Stattdessen wendet man sich in Deutschland lieber dem Tagesgeschäft zu. Frau Wagenknecht hat eine neue Partei gegründet. Die AfD ist böse. Viele Migranten sind vielleicht doch nicht so einfach zu integrieren, wie man sich das die letzten zehn Jahre lang vorgemacht hat.


Hier, im rauen Süden Israels, der staubig ist und trocken, interessiert derlei nicht.

Jeder kennt mindestens einen traumatisierten, einen ermordeten oder aber einen entführten Menschen.


Proportional gesprochen ist der 7. Oktober des Jahres 2023 für den jüdischen Staat, der von akuten wie gemäßigten Feinden umgeben ist, wie ein zehnfaches 9/11 es für die Vereinigten Staaten von Amerika war.

Und das nicht nur zahlenmäßig, sondern auch, was die Barbarei angeht, die ein Ausmaß annahm, das mit Worten nicht zu beschreiben ist.


Die jungen Soldaten, die in ihren privaten Fahrzeugen von überallher in den Süden des Landes strömen, scheinen geeint. Der Überlebenswille schweißt zusammen, was vorher so brüchig war. Wenigstens für den Moment.

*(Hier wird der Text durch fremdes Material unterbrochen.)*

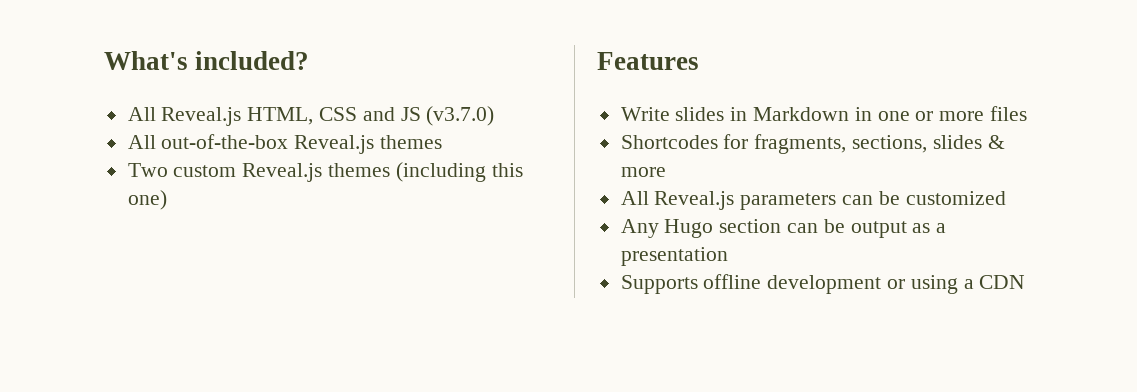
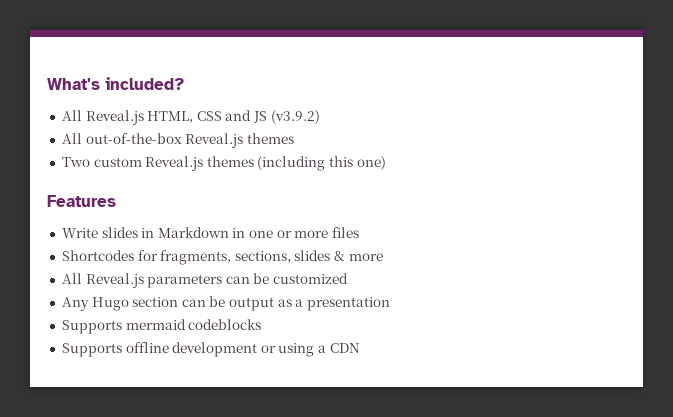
[426,106,495,126] (v3.7.0) -> [270,110,320,124] (v3.9.2)
(728, 256) none -> [61,319,262,334] // Supports mermaid codeblocks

Die Einheit der jungen Nation in Nahost wird aber nicht nur beim Anblick der Soldaten und Reservisten, die ihren Familien entrissen wurden, sichtbar. Wer sich mit israelischer Politik beschäftigt, der weiß, dass die ultraorthodoxe Community sich mit der säkularen oft in der Auseinandersetzung befindet. Das fängt beim Wunsch vieler Frommer an, auch in Tel Aviv, der lebendigen Metropole, den Shabbat einzuhalten, geht über Streitigkeiten, wer an der Klagemauer wo beten solle und endet beim Streit um den Dienst beim Militär, der für alle männlichen und weiblichen Bürger des Landes Pflicht ist. Mit wenigen Ausnahmen. Zu ihnen zählen viele der Ultraorthodoxen.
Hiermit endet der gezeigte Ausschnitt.